Sea Watch, Palazzo Chigi: “Corridoio umanitario con l’Olanda”. Di Maio: “Pronti per un incidente diplomatico”

di Redazione Blitz
Pubblicato il 28 gennaio 2019 21:50 | Ultimo aggiornamento: 29 gennaio 2019 1:25
Sea Watch, Palazzo Chigi: "Italia pronta a corridoio umanitario con l'Olanda" (foto Ansa)

Sea Watch, Palazzo Chigi: “Italia pronta a corridoio umanitario con l’Olanda” (foto Ansa)

ROMA – “Il caso Sea Watch è all’attenzione della Corte europea dei diritti dell’uomo” e “l’Italia ritiene che la giurisdizione appartenga all’Olanda, in quanto Paese di bandiera della nave che ha effettuato il salvataggio in acque internazionali. Pertanto l’Italia depositerà una memoria davanti alla Corte, con la quale farà valere la giurisdizione olandese, contestando la propria legittimazione passiva”. Lo afferma una nota di Palazzo Chigi. 

Dalla notte di giovedì 24 la nave della “Sea Watch” è bloccata al largo delle coste di Siracusa con 47 migranti a bordo. La nave, di una Ong tedesca, batte bandiera olandese.

 “Già da ora l’Italia – si legge nella nota di Palazzo Chigi – si rende disponibile, una volta riconosciuta la giurisdizione olandese, a offrire un corridoio umanitario al fine di consentire un trasferimento dei migranti verso l’Olanda”, si precisa.

“Nel frattempo, abbiamo offerto la nostra totale disponibilità per assistenza in caso di richiesta, mettendo a disposizione due motovedette della guarda costiera e una della guardia di Finanza, che sono nei pressi pronte a intervenire”.

Da Palazzo Chigi giungono anche critiche alla condotta della nave della Ong: “Si conferma la temeraria condotta della Sea Watch che, in condizioni di mare mosso, anziché trovare riparo sulla costa tunisina distante circa 40 miglia, universalmente considerata porto sicuro, si è avventurata in una traversata di centinaia di miglia mettendo a rischio l’incolumità dei migranti a bordo”.

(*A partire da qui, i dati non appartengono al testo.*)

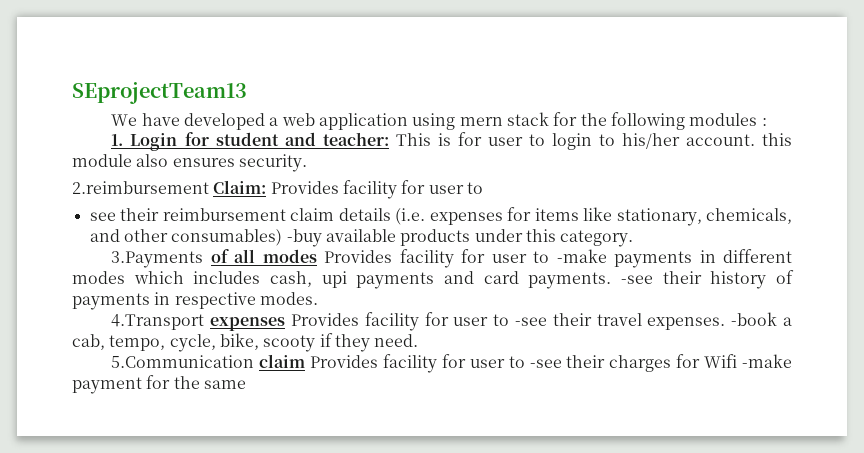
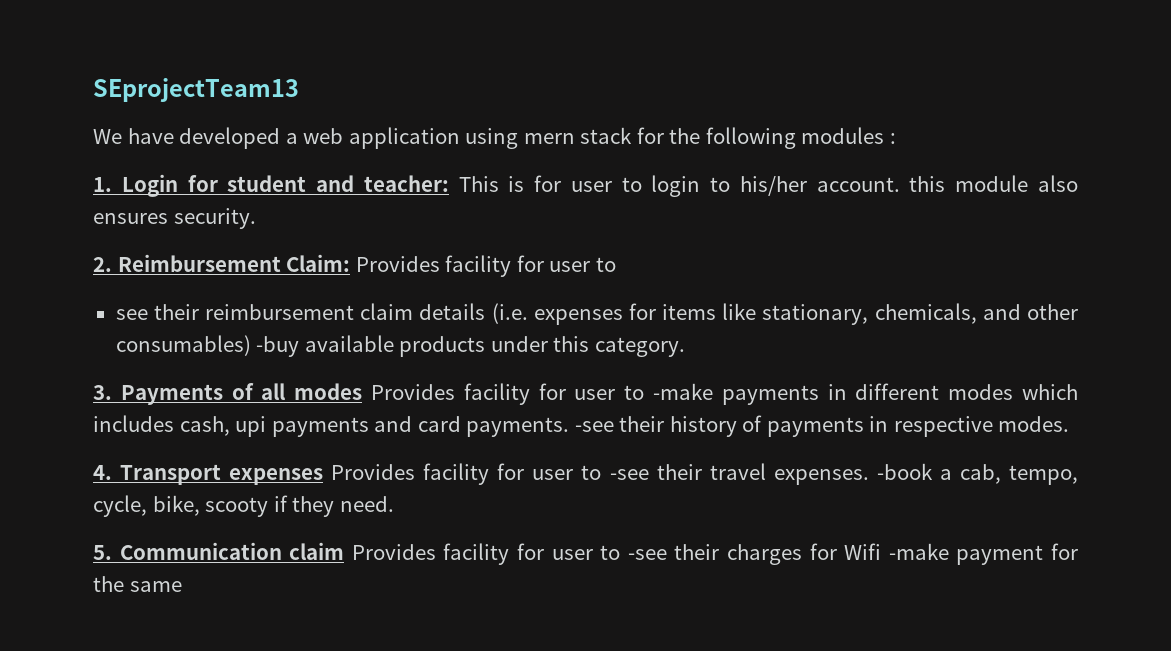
[72,181,209,194] 2.reimbursement -> [93,254,281,272] 2. Reimbursement
[111,251,204,268] 3.Payments -> [93,384,223,405] 3. Payments
[111,314,205,330] 4.Transport -> [93,464,222,485] 4. Transport
[111,355,255,368] 5.Communication -> [93,542,282,560] 5. Communication

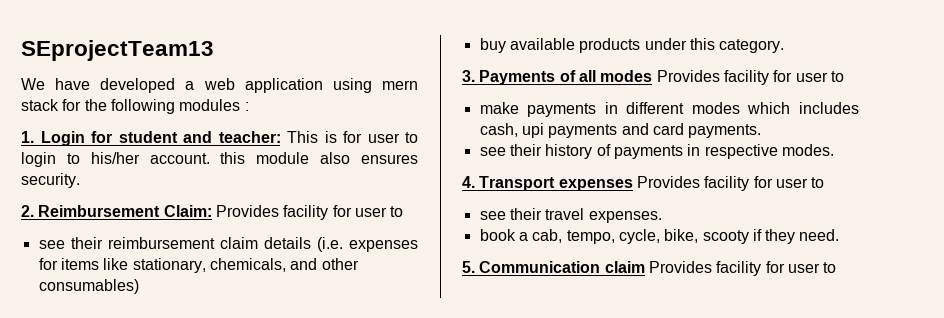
[256,336,300,357] -buy -> [479,38,506,53] // buy
[653,383,713,400] -make -> [479,102,519,114] // make
[574,421,614,432] -see -> [479,147,506,156] // see
[609,469,649,480] -see -> [479,211,506,220] // see
[876,463,933,480] -book -> [479,229,516,241] // book
[627,543,1079,565] [93,576,182,592] -see their charges for Wifi -make payment for the same -> (837, 267) none

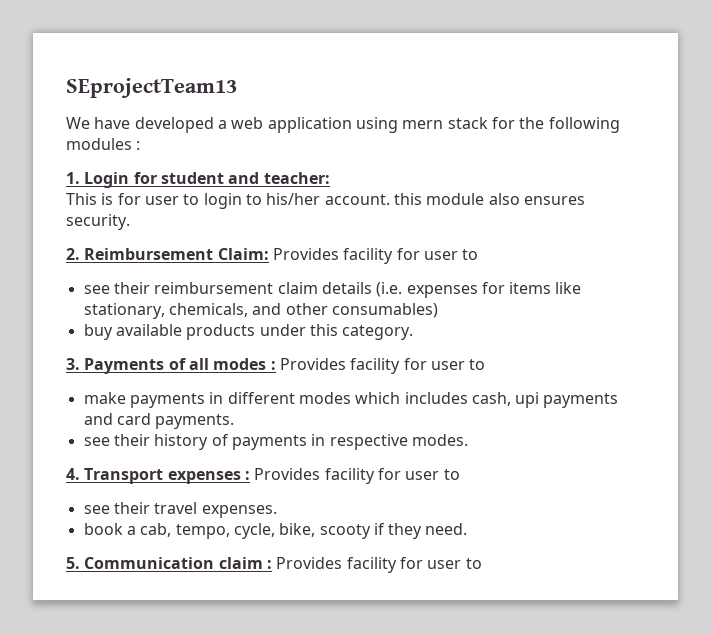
(281, 137) none -> (330, 178) //
(653, 76) none -> [270,361,276,370] :
(633, 185) none -> [244,471,250,480] :
(645, 267) none -> [266,560,272,569] :

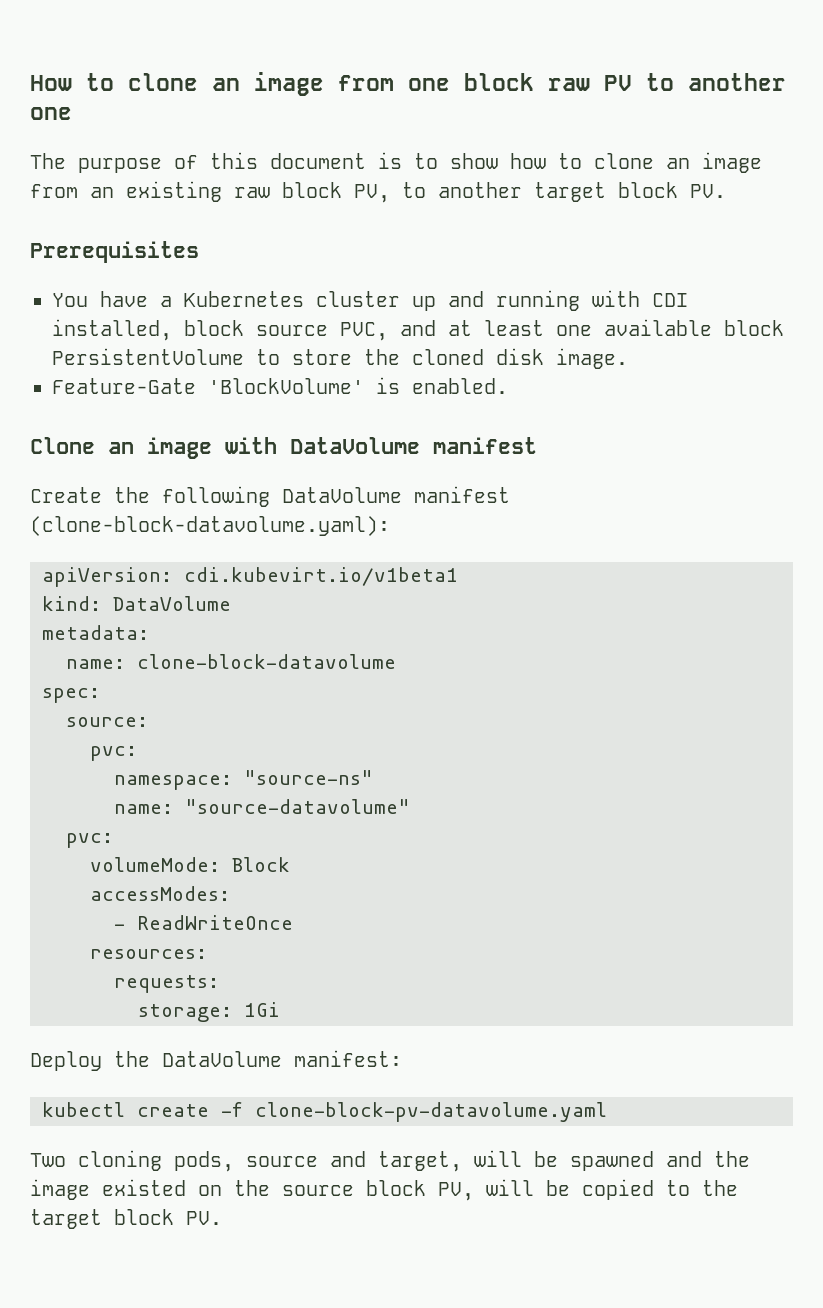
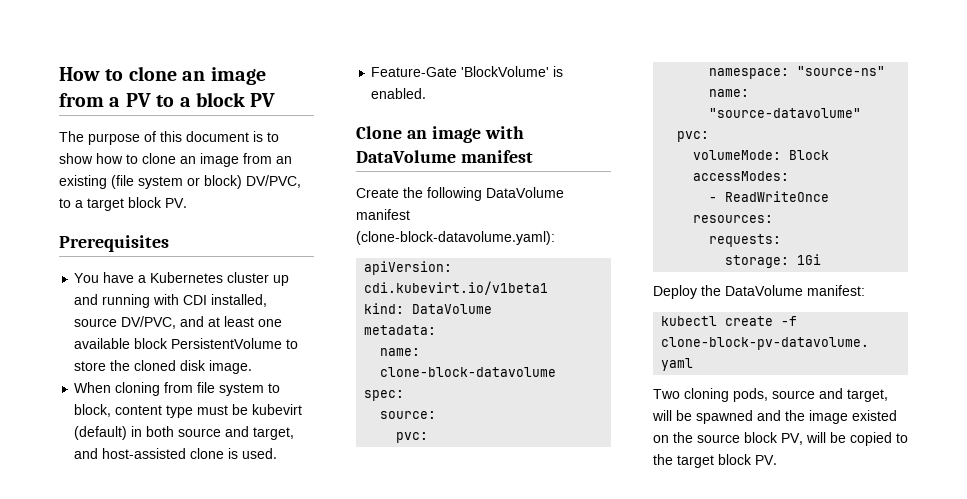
[408,73,786,91] [30,107,72,120] one block raw PV to another one -> [109,92,276,107] a PV to a block PV
[234,182,522,203] raw block PV, to another -> [111,175,301,189] [59,198,83,208] (file system or block) DV/PVC, to a
[184,320,388,341] block source PVC, -> [74,316,177,329] source DV/PVC,
(628, 358) none -> [74,382,281,396] [74,404,303,418] [74,426,295,440] [74,448,278,459] // When cloning from file system to block, content type must be kubevirt (default) in both source and target, and host-assisted clone is used.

“Rimane un quesito finale – si legge a conclusione della nota – l’obiettivo dell’azione della Sea Watch era salvare i naufraghi e offrire loro un pronto riparo nel primo porto sicuro (Tunisia) oppure creare un caso internazionale richiamando l’attenzione dei mass media?”.

Luigi Di Maio poi, intervistato su Rete 4, dice che il governo è pronto a un “incidente diplomatico” con l’Olanda: “O l’Ue redistribuisce questi 47 o, ancor meglio, l’Olanda se li prende: la bandiera non è una cosa folklorstica, indica che quella barca è Olanda. Siamo pronti a un incidente diplomatico con l’Olanda: è tempo che rialziamo la testa e ci facciamo sentire”.

Intanto Orfini e Martina – saliti a bordo della “Sea Watch” – sono finiti sul registro degli indagati. “I campi in Libia- ha scritto su Twitter Orfini – sono un inferno che non finisce mai, ci hanno detto i migranti sulla #SeaWatch. Io e @maumartina siamo appena rientrati in porto. Ora stiamo facendo l’elezione di domicilio perché a quanto pare siamo indagati per essere saliti sulla nave”.

Martina, dopo essere sbarcato, ha dichiarato: “Non ci si può girare dall’altra parte. Serve una riscossa civile e democratica e ciascuno deve fare quello che può. Io, noi, non ci rassegnamo a vivere in un Paese dove il governo decide di utilizzare drammi umani per la propria propaganda quotidiana.  Basta guardare negli occhi quelle persone per capire che è disumano quello che stanno facendo. Fateli sbarcare”.

“Sono persone da troppo tempo ostaggio – ha dichiarato Martina – di una condizione per noi incredibile. Un Paese serio come l’Italia merita di gestire queste situazioni in altro modo. Bisogna dare una mano a rendere chiara questa situazione. Dobbiamo provare a verificare insieme le condizioni di queste persone e chiedere con forza al governo di non voltarsi dall’altra parte. Non si può gestire questa vicenda come il terzo tempo di una campagna elettorale. Confermo che non c’è nessun decreto di chiusura dei porti italiani. Questo rimpallo di slogan tra ministeri è inaccettabile. Continuiamo a tenere alta l’attenzione su questa vicenda perché non è ammissibile che finisca nel dimenticatoio. Valuteremo i passi conseguenti perché a nostro avviso ci sono analogie con il caso della Diciotti che vanno chiarite”.